Sunday, May 29, 2005

Is that sexy or what?

I got so sick of my blog looking like so many others, and the pink for links was really getting to me. So I finally did something about it. Whaddya think?

I'm particularly proud of the header. I hope I haven't infringed any copyrights with the images in the creation of it.

Bonus points if you can correctly name every image on the map and what city / country it's associated with. *

* Family members exempt.


Friday, May 27, 2005


My nephew, when he was four (he's now five, so I'm sure he doesn't do this anymore), would always feel the need for some space of his own on public transport. There would be only one free seat, and his mother would sit with him on her lap. And he would proceed to gently, but insistently, push the leg of the person next to him until they gave up and gave him their seat. To the intense embarrassment of my sister.

I was reminded of this tonight when I went to The Alley with a couple of friends, and there were no seats around the piano. We amused ourselves by wondering what would happen if we sidled up to people and gently, but insistently, pushed their leg.

Juvenile, I know.


Tuesday, May 24, 2005


So this friend of mine, who shall be known as GoatBoy for reasons that will soon become obvious, was drinking tequila with a 70-year old woman once (as you do), it might have been at a wedding or something. Anyway, when he woke up in the morning, the first thing he noticed was that he was half lying in a hammock. The second thing he noticed was that he had the 70-year old's phone number on a scrap of paper. The third thing he noticed was that a goat was trying to climb into the hammock with him.


And because this is a goat-themed post, it needs more than one story about goats. So here's something another friend sent me recently. This is the kind of exciting social life my friends in New Zealand have.

Had conversation with a goat. Didn't go well.
Me: So, you're a goat?
Goat: Maaaa
Me: Good, is it?
Goat: Maaaa
Me: Like some fruit?
Goat: Maaaa
On the whole I think I could have been more persuasive, less angsty.

And then there's that joke, how does it go? I think it's a teacher in a class, and she says: has anyone here ever felt a ghost's presence? Little Johnny puts up his hand. So then she asks: has anyone actually seen a ghost? Again little Johnny's hand shoots up. The teacher then asks: Has anyone touched a ghost? Little Johnny's hand stays in the air. The teacher whispers: Has anyone had sex with a ghost? Little Johnny nods enthusiastically and the teacher faints. Oh, says Little Johnny. Ghost. I thought you said Goat.

Like you couldn't see that punchline coming.



Saturday, May 21, 2005


So, absolutely yonks ago, for some unknown reason, I went along to garden centre to a seminar thingy about worm composting. I thought it kinda looked like fun, plus they have a scheme where worm bins are discounted for Alameda residents. So I ordered a worm bin. It arrived. It sat under the fussball table for months. Then it was winter and too cold to get worms. Then I moved house. Then one day I tried to buy some worms but the guy didn't have any available right then. If I remember correctly, he said: "Come back in March".
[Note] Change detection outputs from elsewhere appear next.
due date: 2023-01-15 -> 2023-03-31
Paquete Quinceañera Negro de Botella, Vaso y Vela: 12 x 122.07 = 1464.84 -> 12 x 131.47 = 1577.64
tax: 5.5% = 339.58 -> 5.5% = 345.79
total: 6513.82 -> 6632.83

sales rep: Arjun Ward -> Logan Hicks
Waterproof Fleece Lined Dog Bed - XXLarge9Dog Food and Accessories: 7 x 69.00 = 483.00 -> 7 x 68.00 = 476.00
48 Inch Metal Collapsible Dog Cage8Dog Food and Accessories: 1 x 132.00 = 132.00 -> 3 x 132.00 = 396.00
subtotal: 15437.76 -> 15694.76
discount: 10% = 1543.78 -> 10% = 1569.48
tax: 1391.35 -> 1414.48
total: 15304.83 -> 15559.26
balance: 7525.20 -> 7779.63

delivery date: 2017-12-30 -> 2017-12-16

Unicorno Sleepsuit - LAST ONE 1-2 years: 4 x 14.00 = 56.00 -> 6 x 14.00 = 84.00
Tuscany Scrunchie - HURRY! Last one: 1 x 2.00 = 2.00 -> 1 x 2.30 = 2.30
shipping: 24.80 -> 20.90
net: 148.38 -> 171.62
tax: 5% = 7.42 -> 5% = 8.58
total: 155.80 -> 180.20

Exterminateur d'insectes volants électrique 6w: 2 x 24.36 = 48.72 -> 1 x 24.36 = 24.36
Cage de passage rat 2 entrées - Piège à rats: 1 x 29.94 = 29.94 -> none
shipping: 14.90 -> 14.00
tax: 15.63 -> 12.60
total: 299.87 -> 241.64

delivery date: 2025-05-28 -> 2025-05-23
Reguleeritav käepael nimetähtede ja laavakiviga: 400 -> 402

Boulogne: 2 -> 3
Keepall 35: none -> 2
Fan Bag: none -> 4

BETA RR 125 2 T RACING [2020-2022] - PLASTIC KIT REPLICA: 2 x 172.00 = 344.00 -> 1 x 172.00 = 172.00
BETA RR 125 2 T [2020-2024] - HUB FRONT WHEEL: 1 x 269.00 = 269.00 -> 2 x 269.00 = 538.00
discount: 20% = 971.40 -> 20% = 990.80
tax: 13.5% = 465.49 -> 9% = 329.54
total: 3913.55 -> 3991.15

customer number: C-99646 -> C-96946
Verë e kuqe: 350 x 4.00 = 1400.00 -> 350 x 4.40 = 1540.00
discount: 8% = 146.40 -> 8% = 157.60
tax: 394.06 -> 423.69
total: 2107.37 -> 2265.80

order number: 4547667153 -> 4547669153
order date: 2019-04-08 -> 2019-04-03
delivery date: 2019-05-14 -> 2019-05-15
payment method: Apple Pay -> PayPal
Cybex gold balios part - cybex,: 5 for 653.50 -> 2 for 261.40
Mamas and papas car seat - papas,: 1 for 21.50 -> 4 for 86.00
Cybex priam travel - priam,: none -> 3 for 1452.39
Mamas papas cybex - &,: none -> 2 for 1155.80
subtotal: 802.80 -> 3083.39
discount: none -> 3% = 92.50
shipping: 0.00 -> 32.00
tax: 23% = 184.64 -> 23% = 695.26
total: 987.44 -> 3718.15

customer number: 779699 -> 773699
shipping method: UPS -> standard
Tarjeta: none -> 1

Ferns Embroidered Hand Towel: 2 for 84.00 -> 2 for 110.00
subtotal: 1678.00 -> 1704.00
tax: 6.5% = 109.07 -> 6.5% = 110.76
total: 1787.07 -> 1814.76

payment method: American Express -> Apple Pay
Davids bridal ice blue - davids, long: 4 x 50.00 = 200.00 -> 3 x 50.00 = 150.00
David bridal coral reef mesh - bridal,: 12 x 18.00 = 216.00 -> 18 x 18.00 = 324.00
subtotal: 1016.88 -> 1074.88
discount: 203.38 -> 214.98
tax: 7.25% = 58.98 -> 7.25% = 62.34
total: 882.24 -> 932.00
So then, one day in May (i.e., last weekend), I went and purchased a pound of worms. Red wrigglers, I believe they're called. Being the good little blogger I am, I took some photos.

Here is the worm bin. It has two more layers which the worms won't need for a while, so they're currently in my wardrobe storing wine. It will be a sad day when I have to drink all the wine just to let the worms have another layer.

The worm bin comes with a brick of coconut fibre, which you soak in warm water and it makes this wonderful mushy mush which the worms apparently adore.

Now the whole point in getting these worms is that they eat your rubbish. Mostly they eat fruit and vegetable scraps, but they also quite happily munch away on other assorted things including newspaper. Good little recyclers. So here is their first meal. Spinach stalks. Who's going to grow up to be a stwong widdle wormie then?

And here are the happy little worms when I first added them to the worm bin. There are apparently about 1000 worms in a pound, so I haven't named them all yet.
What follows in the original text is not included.